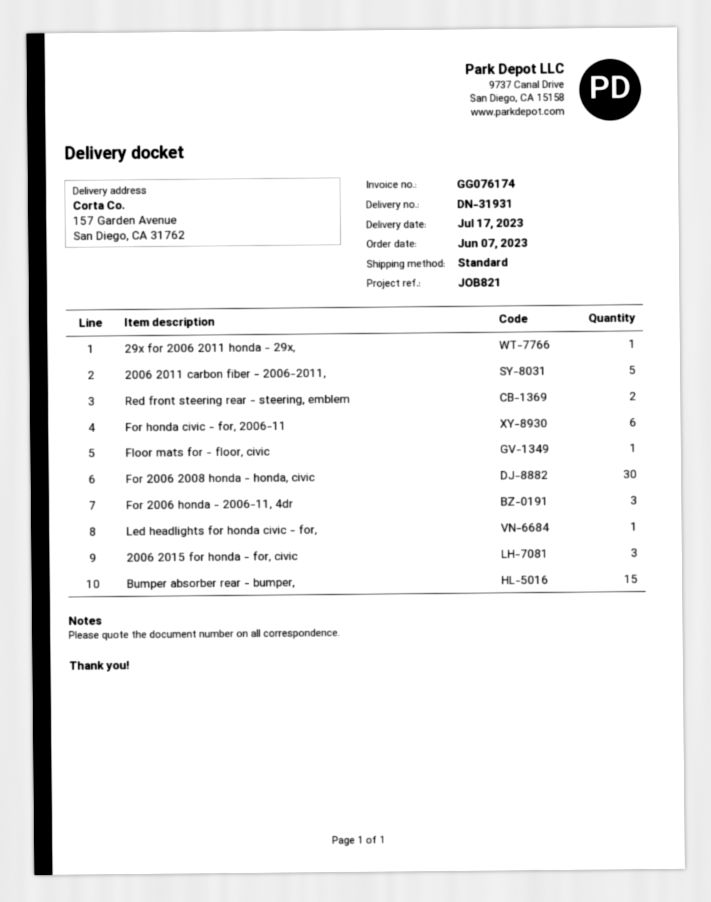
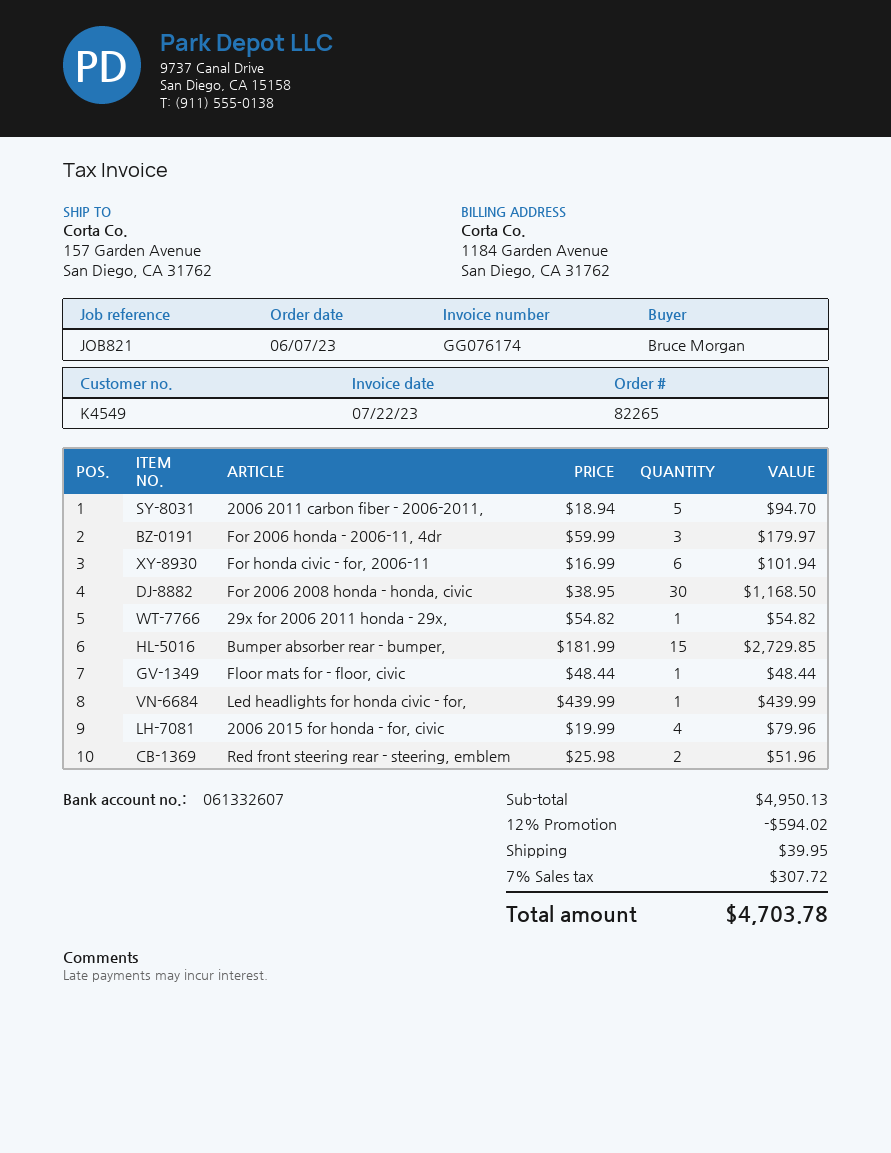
2006 2015 for honda - for, civic: 3 -> 4

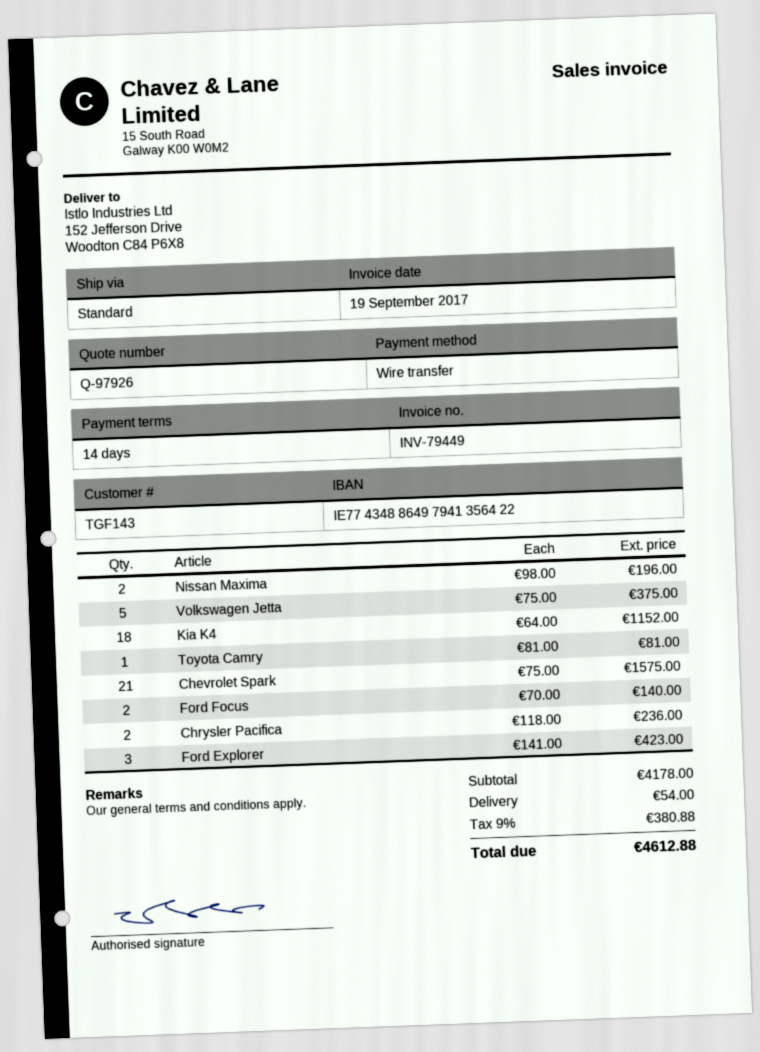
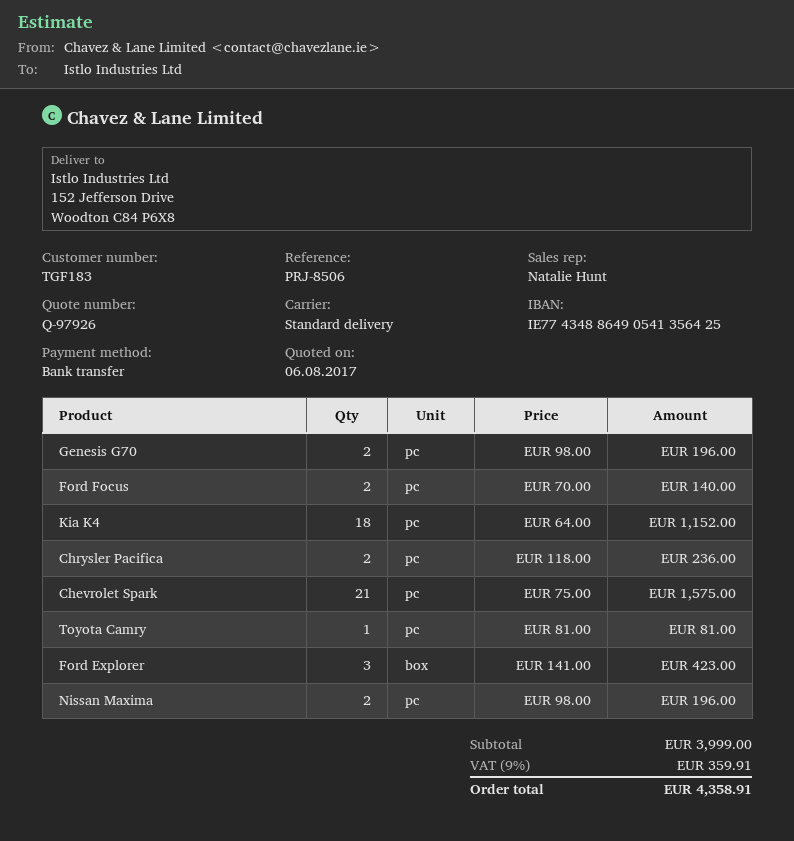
customer number: TGF143 -> TGF183
bank account: IE77434886497941356422 -> IE77434886490541356425
Volkswagen Jetta: 5 x 75.00 = 375.00 -> none
Genesis G70: none -> 2 x 98.00 = 196.00
subtotal: 4178.00 -> 3999.00
shipping: 54.00 -> none
tax: 9% = 380.88 -> 9% = 359.91
total: 4612.88 -> 4358.91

** PROMPT **
The lines to return run from the one containing "Volkswagen Jetta: 5 x 75.00 = 375.00 -> none" through the last line of the material above. Please reproduce them exactly.

** THE COMPLETED TASK **
Volkswagen Jetta: 5 x 75.00 = 375.00 -> none
Genesis G70: none -> 2 x 98.00 = 196.00
subtotal: 4178.00 -> 3999.00
shipping: 54.00 -> none
tax: 9% = 380.88 -> 9% = 359.91
total: 4612.88 -> 4358.91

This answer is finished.